_Assignment_. Copy the data exactly as it appears, and do not include any pictures.

____________

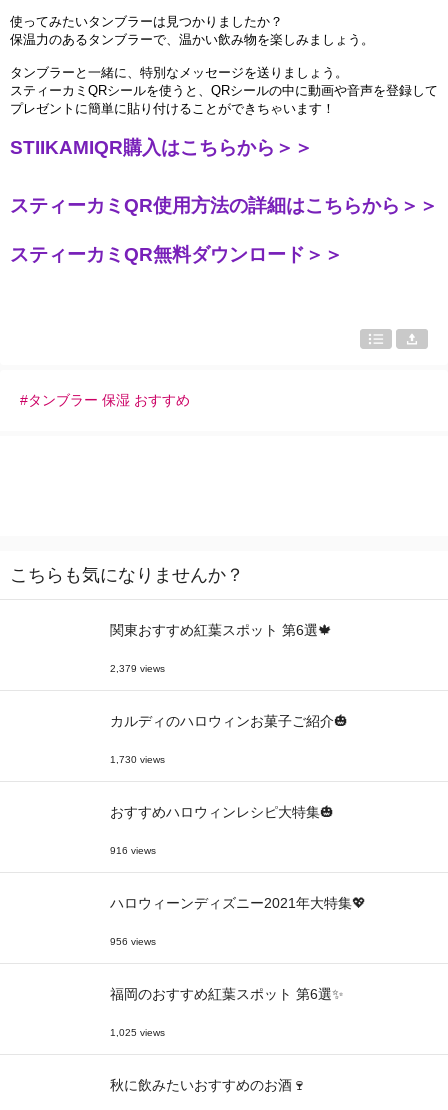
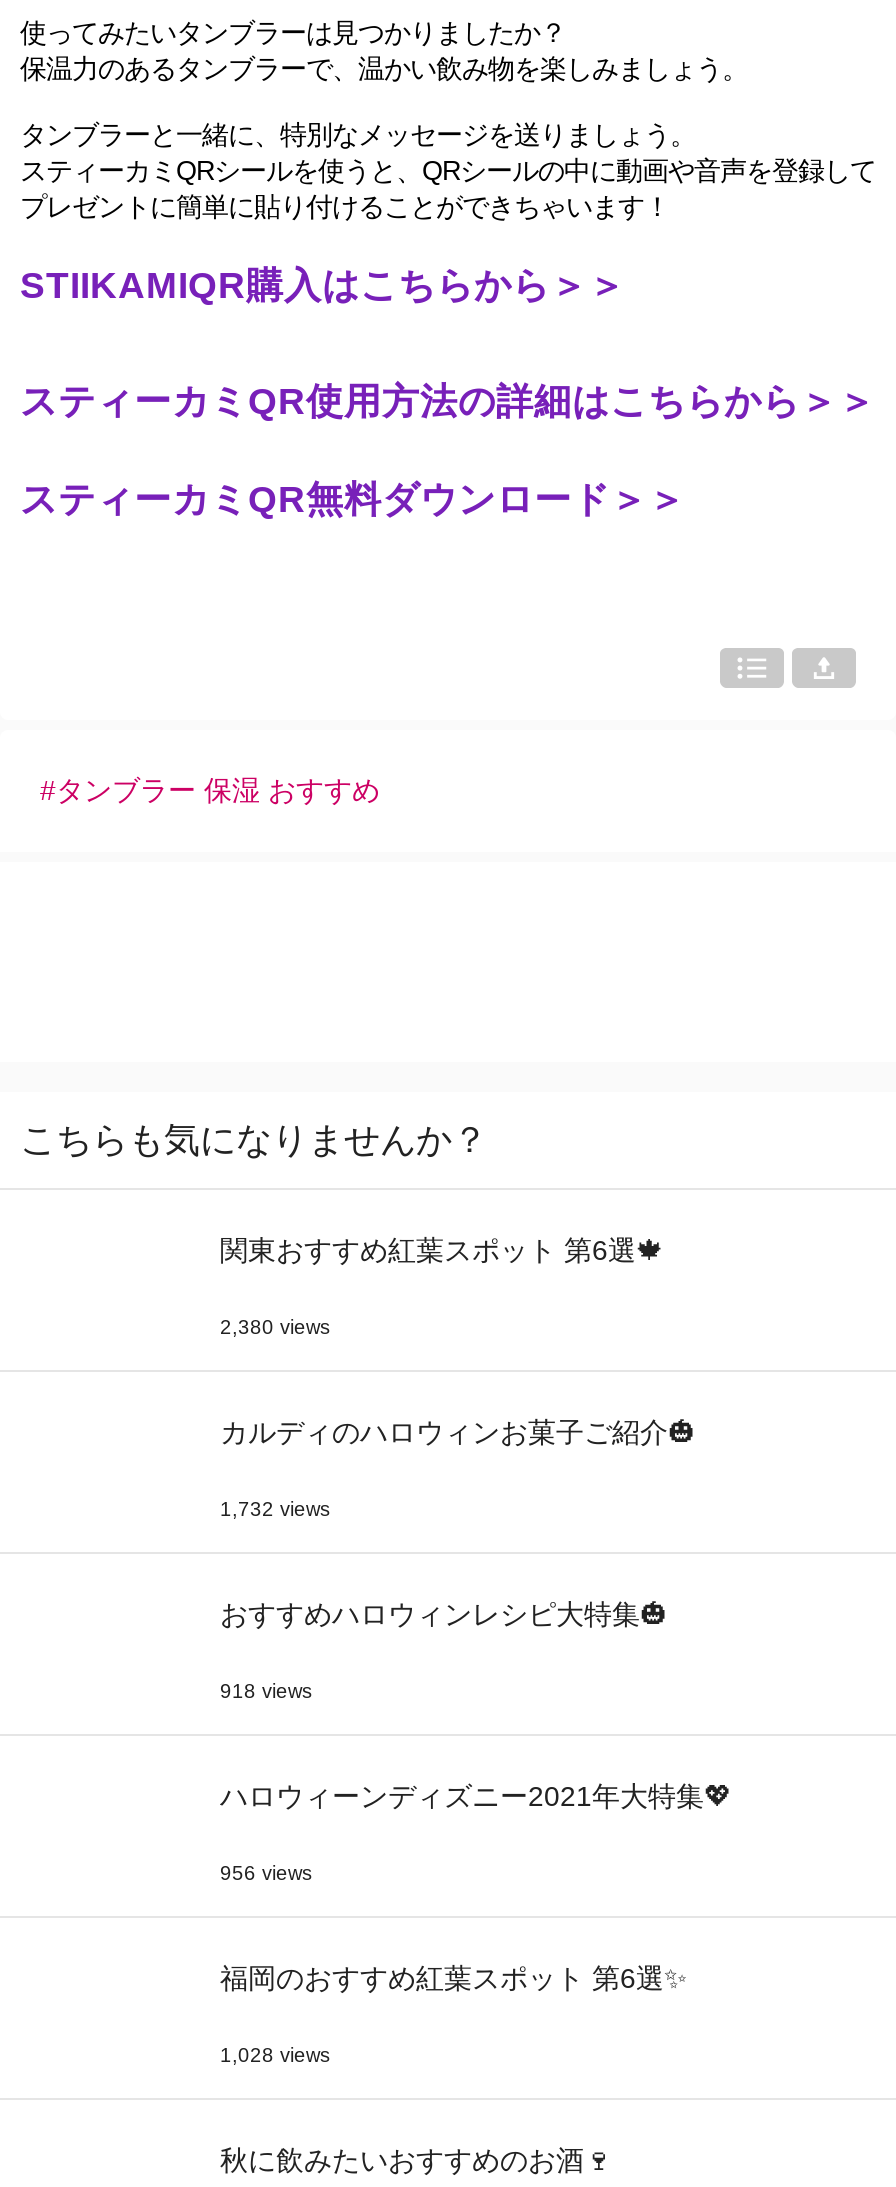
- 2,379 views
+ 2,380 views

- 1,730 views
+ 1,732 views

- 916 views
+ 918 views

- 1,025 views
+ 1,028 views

____________

_Solution for this exercise_.
- 2,379 views
+ 2,380 views

- 1,730 views
+ 1,732 views

- 916 views
+ 918 views

- 1,025 views
+ 1,028 views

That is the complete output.